The family that runs much of the action and is cobbled together in A.M. Homes’s new novel, May We Be Forgiven, sounds like one from television’s Modern Family. “Dad” is Harry, an uncle who has custody of his niece and nephew; an orphaned Hispanic boy is tossed into the mix, and an elderly couple fills in as grandparents. The central event that throws all these people together is an accident.
Shortly after Thanksgiving, George (Harry’s younger brother and a successful television executive) kills a husband and wife in a car accident. George has come apart, and he is sent to a series of mental facilities to recuperate. Brother Harry is given charge of the two children, Nathaniel (Nate) and Ashley. Torn by guilt, Nate insists that they also adopt Ricardo, the boy who was orphaned as a result of the accident.
Up until the accident, Harry led a pretty conventional life as a professor of history hard at work on a book about Richard M. Nixon. Harry’s marriage to his over-achieving Chinese American wife, Claire, falls apart when he adopts his new role as surrogate parent.
What follows is a wild look at modern American life in all its sad delusions. Homes, who has always had a knack for dark humor, is again in top form here. As Harry’s life slowly changes shape into something entirely unfamiliar, the novel also ends with a ray of hope for the new path he launches himself and his family on. While there are many parts of May We Be Forgiven that work really well as a glimpse into a slice of our society, there are yet others which come across as a tad implausible. Harry’s slow additions to his family--his taking in of Ricardo merely because his nephew likes the idea, seems hard to believe. Same deal with the elderly couple left behind in his house -- the way in which Harry accepts charge of this abandoned husband and wife seems a little too unreal. Homes does trace the arc of Harry’s character growth pretty well, though, and you end up rooting for his success, at least in the parenting department.

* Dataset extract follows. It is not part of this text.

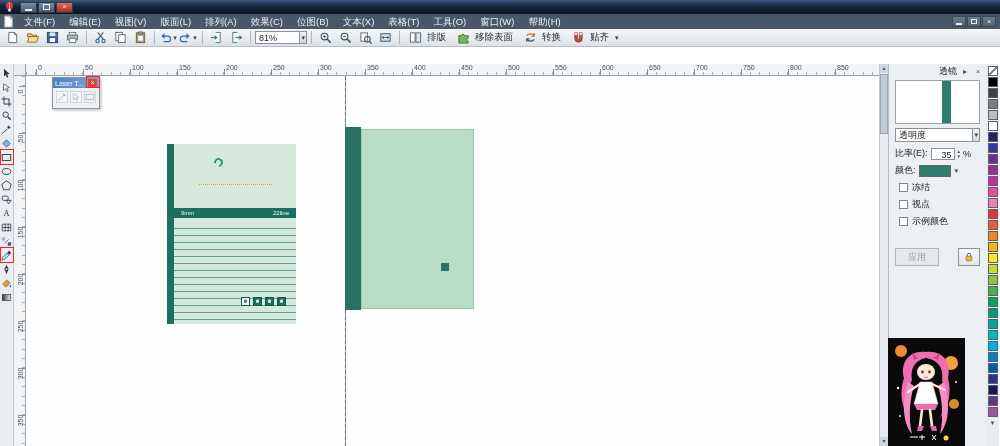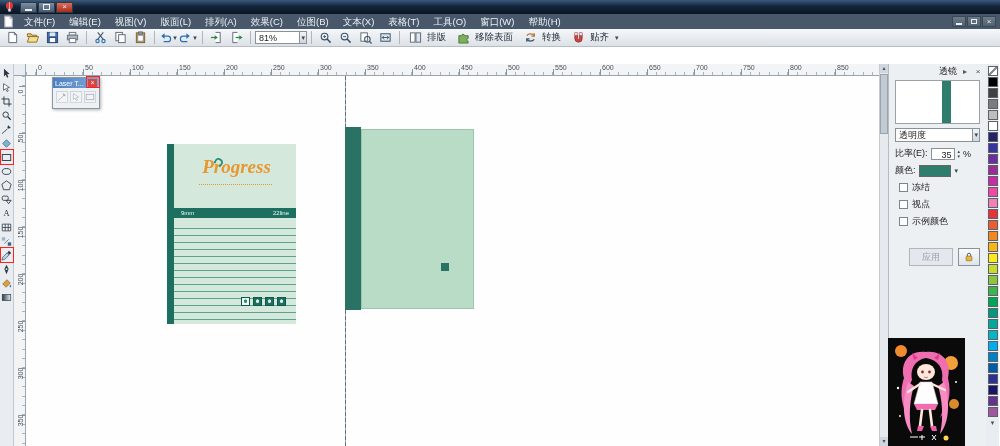"Progress" div.nb1-title { html: <div>Progress</div> -> none }
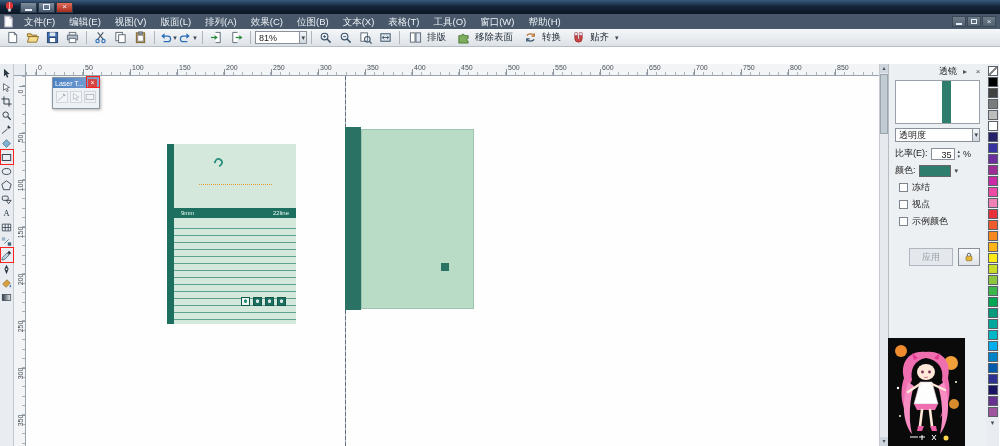"应用" .dk-buttons { justify-content: flex-end -> space-between }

Homes’s dark humor skewers contemporary society extremely well, and she has a sharp eye for the many ways in which we present our failings. “Despite our best efforts, we will always do harm to others and ourselves,” Harry says. So it is that there are random sexual encounters totally devoid of meaning, children left to drift by parents who should know better, and everybody trying to find some anchor and meaning to their seemingly inane lives. Homes comes down pretty hard on all of us, showing us just how vacuous our daily existence has become.
We mistake almost anything for a relationship, a community of sorts, and yet, when we are with our families, in our communities, we are clueless, we short-circuit and immediately dive back into the digitized version -- it’s easier, because we can be both our truer selves and our fantasy selves all at once, with each carrying equal weight. While the novel works to shine light on contemporary society’s many problems, after a while the unrelenting doom and gloom gets draining. Homes does try to lift our spirits somewhat at the end, but given all that precedes it, this happy ending seems pat and a little out of place.
“What do you have to cry about? You are a big white guy with a big house,” says one of the characters to Harry. At the end of some harsh navel-gazing, the reader might well ask this metaphorical question out loud. Given as how Thanksgiving bookends this novel on both sides, you realize that amid all the madness, there’s actually much to be thankful about.